京都中心部を網羅する交通網と豊富なアセット(画像:京阪HD)
京都中心部を網羅する交通網と豊富なアセット(画像:京阪HD)

 しかし関西圏での京阪の存在感は、必ずしも地味とはいい切れない。

 阪急や近鉄との歴史的な関係は複雑なため、ここでは詳しく触れないが、大阪と京都の間では、阪急やJRと競いながらも、線路の曲がりが多いこともあり、所要時間の面では不利な立場にあった。こうした状況を受け、1954(昭和29)年には車内にテレビを設けたテレビカーの運行を始め、車内サービスで対抗した。この取り組みは一定の人気を集めた。

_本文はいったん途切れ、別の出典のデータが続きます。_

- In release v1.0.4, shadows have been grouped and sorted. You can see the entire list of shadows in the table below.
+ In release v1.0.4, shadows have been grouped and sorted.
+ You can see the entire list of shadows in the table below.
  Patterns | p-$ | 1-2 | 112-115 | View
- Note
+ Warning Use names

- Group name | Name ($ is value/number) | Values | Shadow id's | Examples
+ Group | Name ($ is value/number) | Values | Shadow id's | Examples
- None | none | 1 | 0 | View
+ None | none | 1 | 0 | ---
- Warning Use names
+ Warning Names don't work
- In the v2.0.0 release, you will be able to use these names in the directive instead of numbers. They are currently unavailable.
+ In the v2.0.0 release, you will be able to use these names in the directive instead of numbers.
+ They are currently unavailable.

 車内では、プロ野球の球団を持たない京阪が阪神戦の中継を流すという、やや皮肉な光景も見られたという。

 テレビカーは、インターネットやスマートフォンの広がりによる環境の変化もあり、2013(平成25)年に運行を終えた。その後2017年には、有料の座席指定車両「プレミアムカー」を導入し、早朝や深夜の一部を除き、専任の係員が乗務する運用が始まった。この取り組みは業界内外で話題となった。さらに2025年10月のダイヤ改正では、一部編成でプレミアムカーを1両から2両に増やしている。金色を使った外観は、地味というよりも目を引くものとなっている。

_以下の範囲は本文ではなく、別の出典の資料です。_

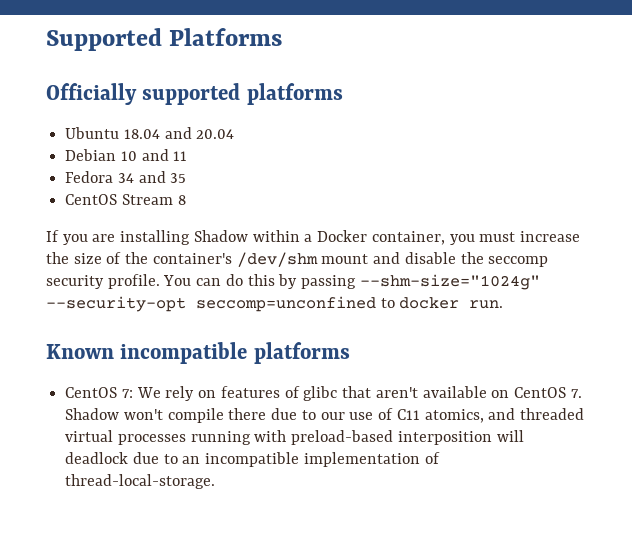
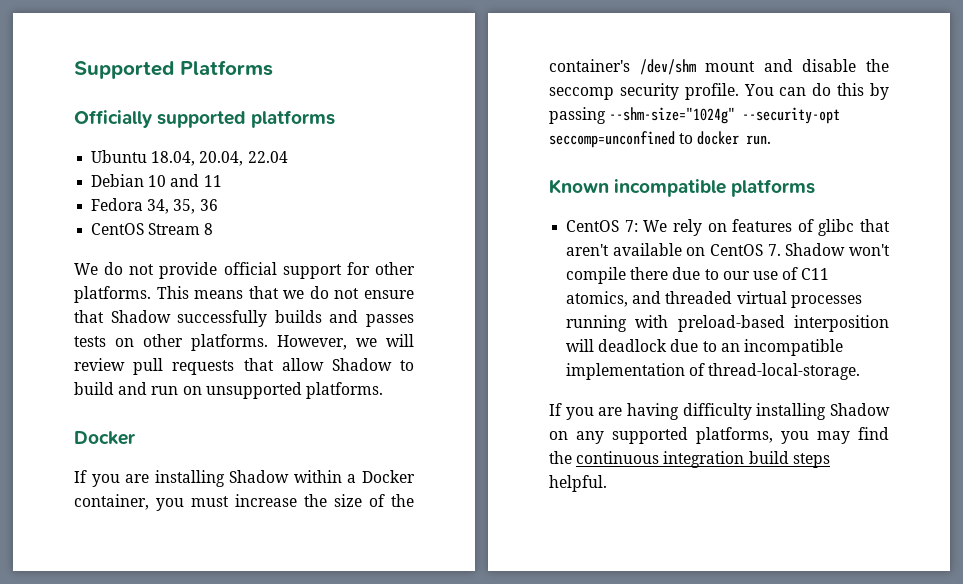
- Ubuntu 18.04 and 20.04
+ Ubuntu 18.04, 20.04, 22.04
- Fedora 34 and 35
+ Fedora 34, 35, 36
+ We do not provide official support for other platforms. This means that we do not ensure that Shadow successfully builds and passes tests on other platforms. However, we will review pull requests that allow Shadow to build and run on unsupported platforms.
+ Docker
+ If you are having difficulty installing Shadow on any supported platforms, you may find the continuous integration build steps helpful.

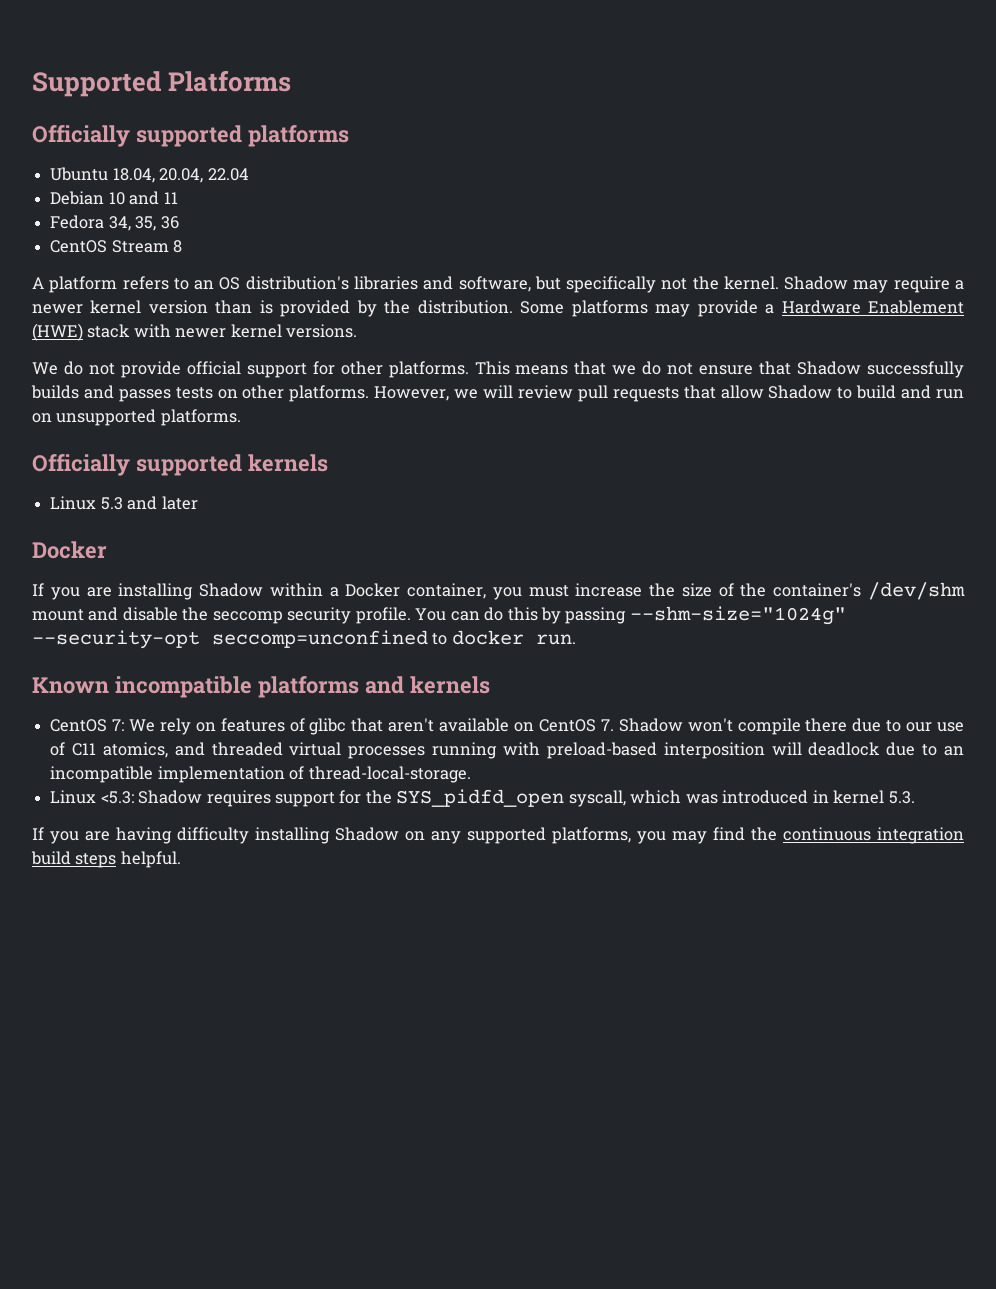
+ A platform refers to an OS distribution's libraries and software, but specifically not the kernel. Shadow may require a newer kernel version than is provided by the distribution. Some platforms may provide a Hardware Enablement (HWE) stack with newer kernel versions.
+ Officially supported kernels
+ Linux 5.3 and later
- Known incompatible platforms
+ Known incompatible platforms and kernels
+ Linux <5.3: Shadow requires support for the SYS_pidfd_open syscall, which was introduced in kernel 5.3.

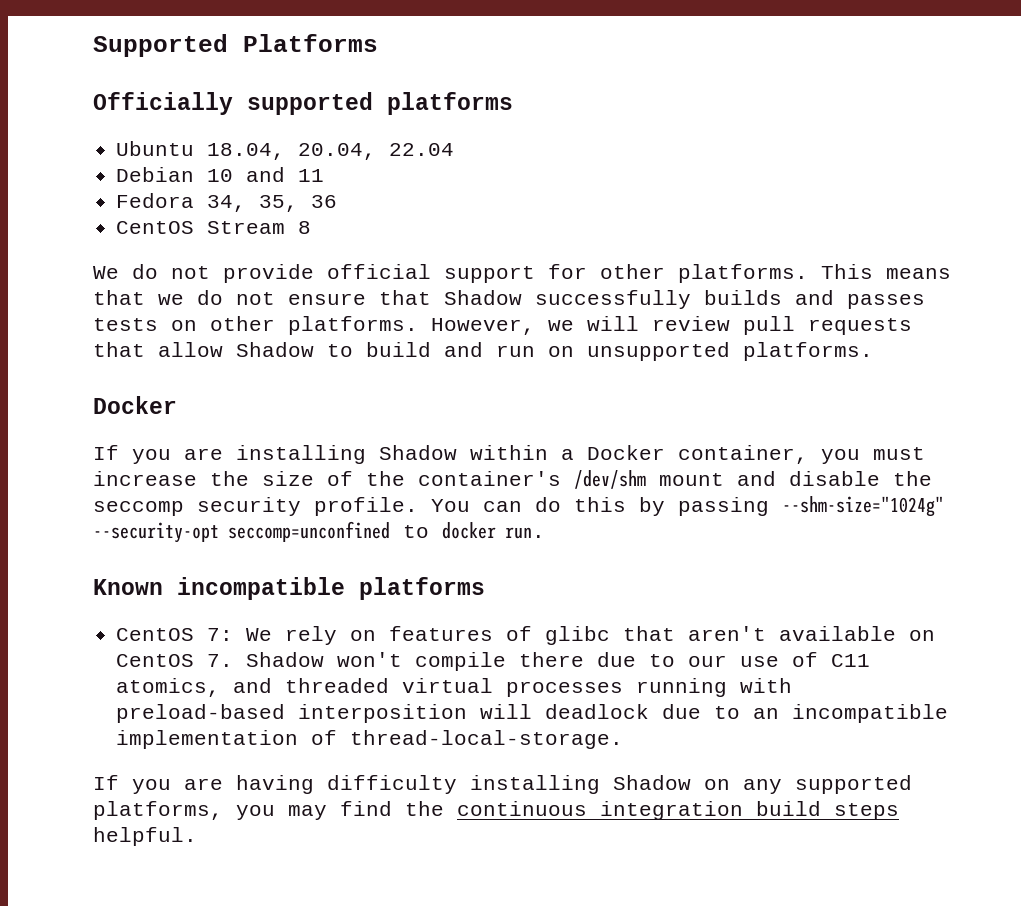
- A platform refers to an OS distribution's libraries and software, but specifically not the kernel. Shadow may require a newer kernel version than is provided by the distribution. Some platforms may provide a Hardware Enablement (HWE) stack with newer kernel versions.
- Officially supported kernels
- Linux 5.3 and later
- Known incompatible platforms and kernels
+ Known incompatible platforms
- Linux <5.3: Shadow requires support for the SYS_pidfd_open syscall, which was introduced in kernel 5.3.

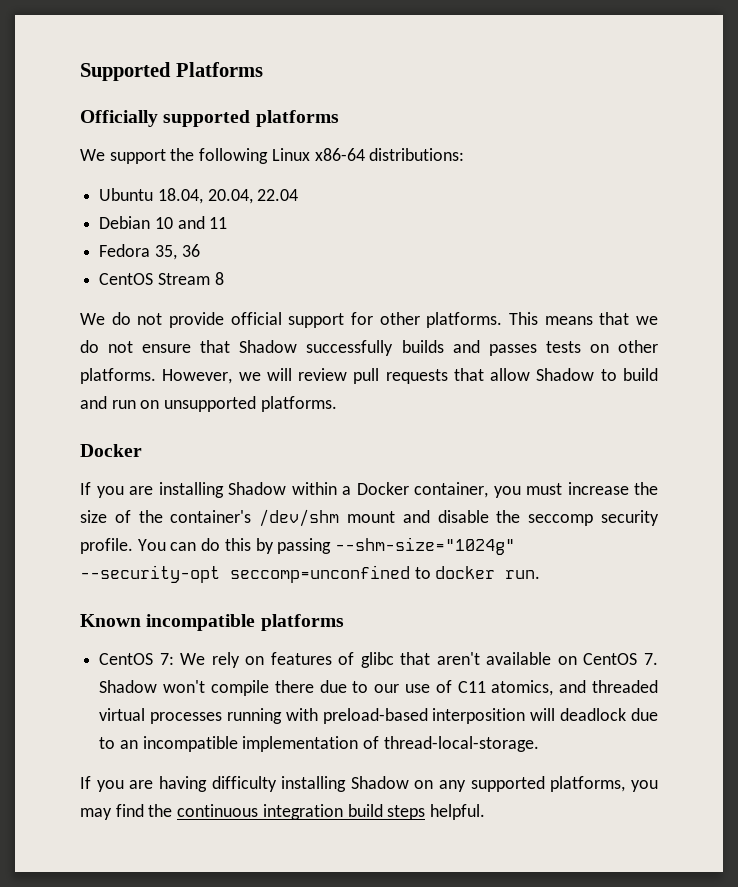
+ We support the following Linux x86-64 distributions:
- Fedora 34, 35, 36
+ Fedora 35, 36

 線路面でも、関西の私鉄では最長となる高架複々線区間(天満橋駅から寝屋川信号所間、12.5 km)を持ち、輸送力の面で厚みのある構造となっている。

 また関西では近年、少子化や娯楽の多様化、ユニバーサル・スタジオ・ジャパンの開業などの影響で、私鉄各社が運営する遊園地の閉園が相次いだ。その中で、京阪グループが運営するひらかたパークは2009年4月にイメージキャラクター「ひらパー兄さん」の展開を始め、独自の企画や催しを続けている。話題づくりも多く、関心を集めてきた。

 ユニバーサル・スタジオ・ジャパンと比べれば全国的な知名度は高いとはいえないが、関西圏では人気と知名度の両面で存在感のある施設となっている。